Не дожидаясь ответа, группа зевак закричала от радости: башня зажгла все свои огни. Наивный восторг туристов позабавил Андреа. И вправду, ночью в своем золотом убранстве башня была очень красива. Он улыбнулся.
Ответ был очевиден.
Там, прямо перед ними, находилось золото.
133
Париж, Эйфелева башня
Алхимическое золото. Прямо перед ними.
Повсюду: в километрах металлических профилей, в восьми тоннах металла, в заклепках с первого по четвертый этаж, в шахтах лифтов, в лестничных ступенях, в металлических тросах, под тысячами ламп, на платформах, в парапетах, на которые они опирались.

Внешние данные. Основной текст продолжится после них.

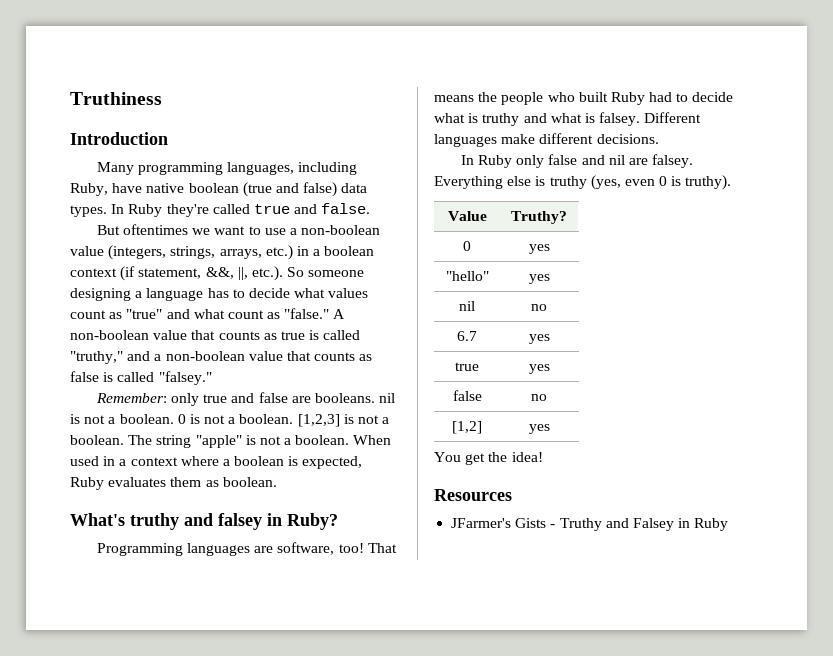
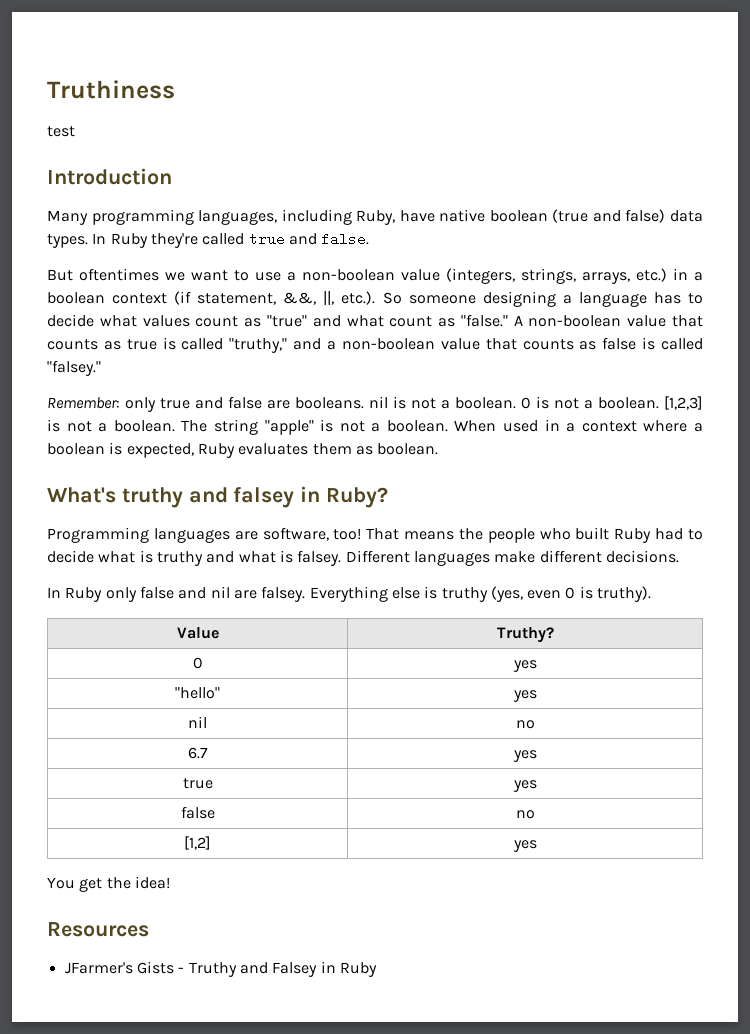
+ test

Алхимическое золото, ковкое, вечное, образовавшее с железом сплав. Невидимое глазам, но все же заметное при иллюминации. Он мог ощущать легкие вибрации чудесного металла.
Башня из золота. Из самого чистого золота.
В его памяти всплыла одна сцена. Это произошло давно, очень давно в сотне метров от его старинной алхимической лаборатории, когда Марсово поле было огромным плоским пространством. Брат Гюстав Эйфель вместе со своими помощниками делал промеры. Он хотел построить свою башню во славу прогресса, науки, торжествующего разума. Триста метров. Самый высокий монумент в мире. В два раза выше пирамид, гораздо выше самого высокого собора, когда-либо возведенного христианским миром во славу Бога. Восьмое чудо света. Он представлял себе деятельного инженера с лихорадочно горящими глазами, видевшими то, что пока существовало лишь в проекте. А он, Андреа, владелец металлургических заводов в Леваллуа-Перье, счел гениальной идею соорудить на земле второй столб через три года после создания братом Бартольди статуи Свободы. Он изготовил совершенный сплав, добавив к железу ровно столько алхимического золота, сколько нужно было, чтобы придать металлической великанше гибкость и сделать ее неуязвимой под порывами ветра. Литейщики, все братья-масоны, сохранили тайну. Золото послужило созиданию во славу человеческого гения.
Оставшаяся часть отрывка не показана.